Although in the study of manuscript culture one of the characteristic activities is to align parallel parts of a work–and this is a common definition of collation–I speak of collation in the more narrow sense of identifying differences between texts (i.e., after passages are already “aligned”). There are three methods to collate texts: 1) read two texts side by side and note the differences, 2) compare printed page images (by allowing your eyes to merge two page images, often with a device especially for that purpose); 3) transcribe and compare transcriptions with aid of a computer. The first method is probably as old as humane study in a Western tradition–though whether what the Alexandrian librarians did counts as “textual editing” is a debate that cannot be pursued here. Tanselle says yes, basically, but Greetham is hesitant to trace the tradition from Alexandria to today as a single discipline. The second method is a comparatively recent development (if you’re not too young to think of the 20th Century as “recent”). The process of comparing page images predates the arrival of computers in the humanities, but it is only suitable for comparing two documents that were printed from the same setting of type. If you doubt that two documents printed from the same setting of type would differ, you are wrong. All type, like flesh, is heir to ills, both accidental and deliberate. Pieces of type slip in their forme, corrections are made during printing runs (stop-press corrections), errors are noticed and corrected for a second printing, and authors choose to alter wording after a work has gone to print (sometimes in response to readers’ responses). Hand-set type, metal stereotype plates, and linotype slugs can be altered, and they are altered.

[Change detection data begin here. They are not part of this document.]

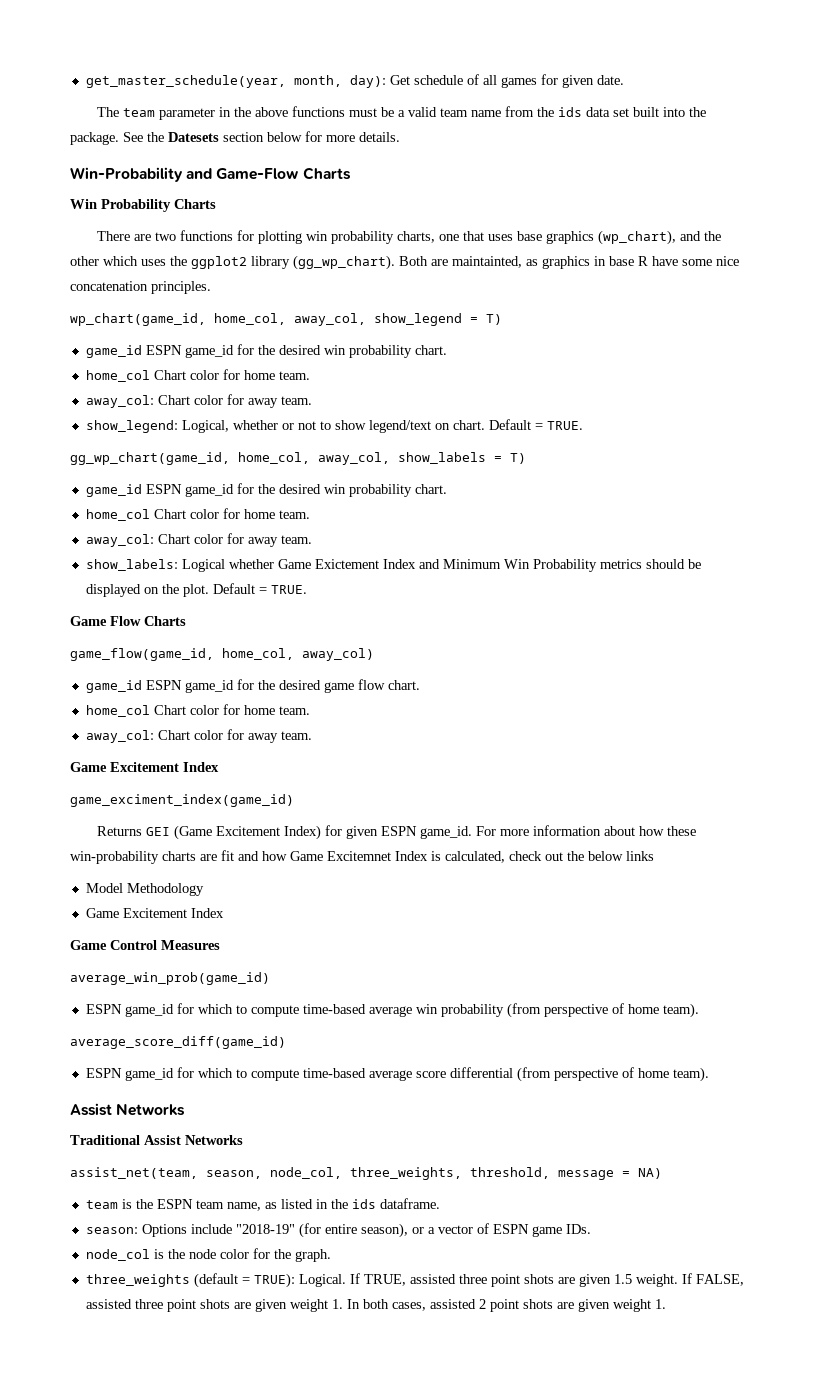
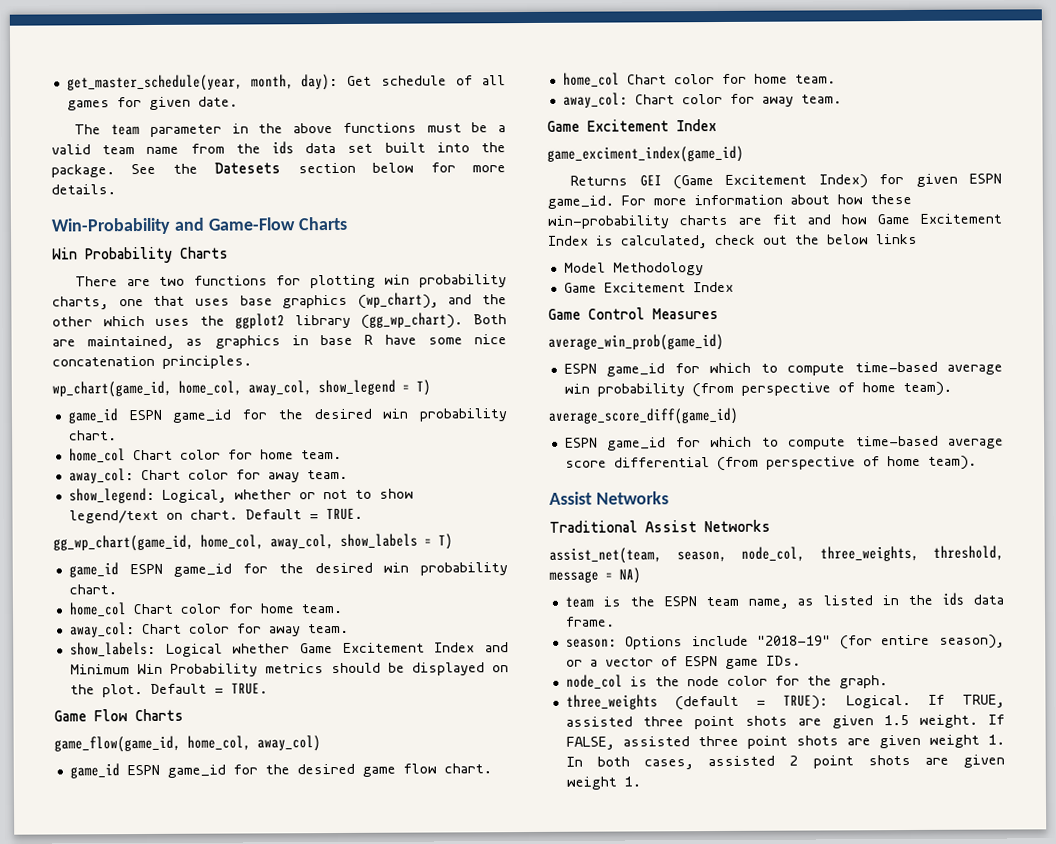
- Both are maintainted, as graphics in base R have some nice concatenation principles.
+ Both are maintained, as graphics in base R have some nice concatenation principles.
- show_labels: Logical whether Game Exictement Index and Minimum Win Probability metrics should be displayed on the plot.
+ show_labels: Logical whether Game Excitement Index and Minimum Win Probability metrics should be displayed on the plot.
- For more information about how these win-probability charts are fit and how Game Excitemnet Index is calculated, check out the below links
+ For more information about how these win-probability charts are fit and how Game Excitement Index is calculated, check out the below links
- team is the ESPN team name, as listed in the ids dataframe.
+ team is the ESPN team name, as listed in the ids data frame.

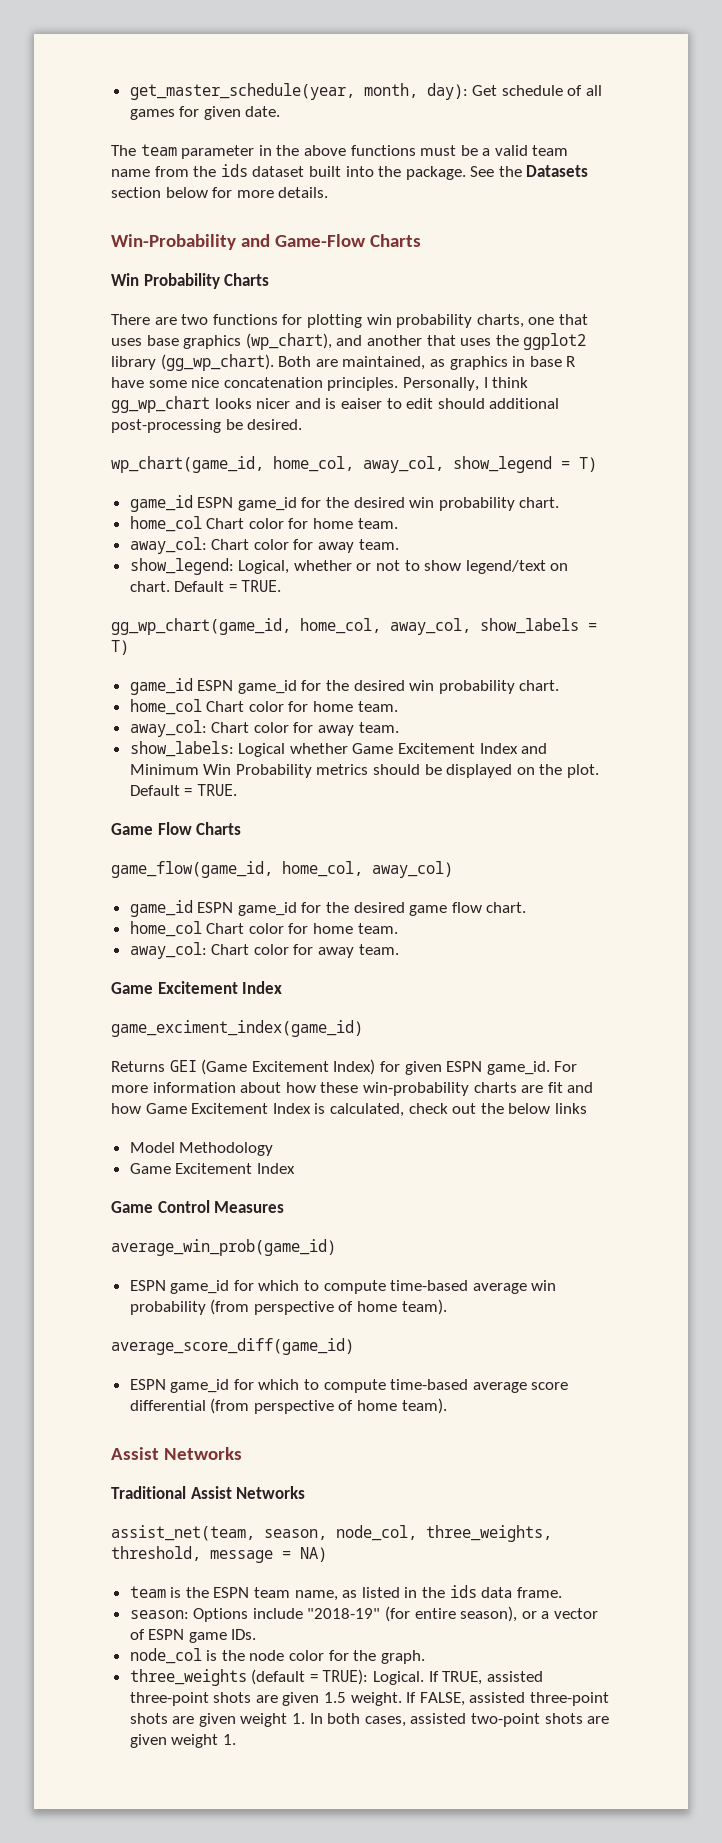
- The team parameter in the above functions must be a valid team name from the ids data set built into the package.
+ The team parameter in the above functions must be a valid team name from the ids dataset built into the package.
- See the Datesets section below for more details.
+ See the Datasets section below for more details.
- There are two functions for plotting win probability charts, one that uses base graphics (wp_chart), and the other which uses the ggplot2 library (gg_wp_chart).
+ There are two functions for plotting win probability charts, one that uses base graphics (wp_chart), and another that uses the ggplot2 library (gg_wp_chart).
+ Personally, I think gg_wp_chart looks nicer and is eaiser to edit should additional post-processing be desired.
- If TRUE, assisted three point shots are given 1.5 weight.
+ If TRUE, assisted three-point shots are given 1.5 weight.
- If FALSE, assisted three point shots are given weight 1. In both cases, assisted 2 point shots are given weight 1.
+ If FALSE, assisted three-point shots are given weight 1. In both cases, assisted two-point shots are given weight 1.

One reads two texts side by side and takes notes (method 1) only when you have no other choice. Scholars who do such work create monuments of diligence. I have reviewed collations prepared by scholars who did not have access to computers (E. Bruce Kirkham’s collation notes on Uncle Tom’s Cabin in Jewett edition and newspaper version are at Ball State). The dedication required for such a task boggles the mind: let us not underestimate how difficult (physically and mentally taxing) textual comparison was for a previous generation of scholars. A similarly impressive study is a Kansas doctoral dissertation that compared over 20 British edition of Uncle Tom’s Cabin. The scholar used microfilm. As far as I can tell, Harry Opperman (the scholar) never published anything after his 1972 dissertation. But he created a monument to diligence. If current scholars choose not to use electronic collation tools or page-image comparison tools, the side-by-side comparison is as difficult today as it was for scholars in the mid-20th century. One should not be uncharitable to work done with tremendous dedication and the finest tools available–humility ought to stop us–but the method of side-by-side reading and note-taking can be retired. It should (must) be retired because the accuracy of these older methods has been superseded by computer-based comparison of digital transcriptions. Methods 2 (compare page images) and 3 (compare digital transcriptions) remain important for all types of textual work that involve printed matter.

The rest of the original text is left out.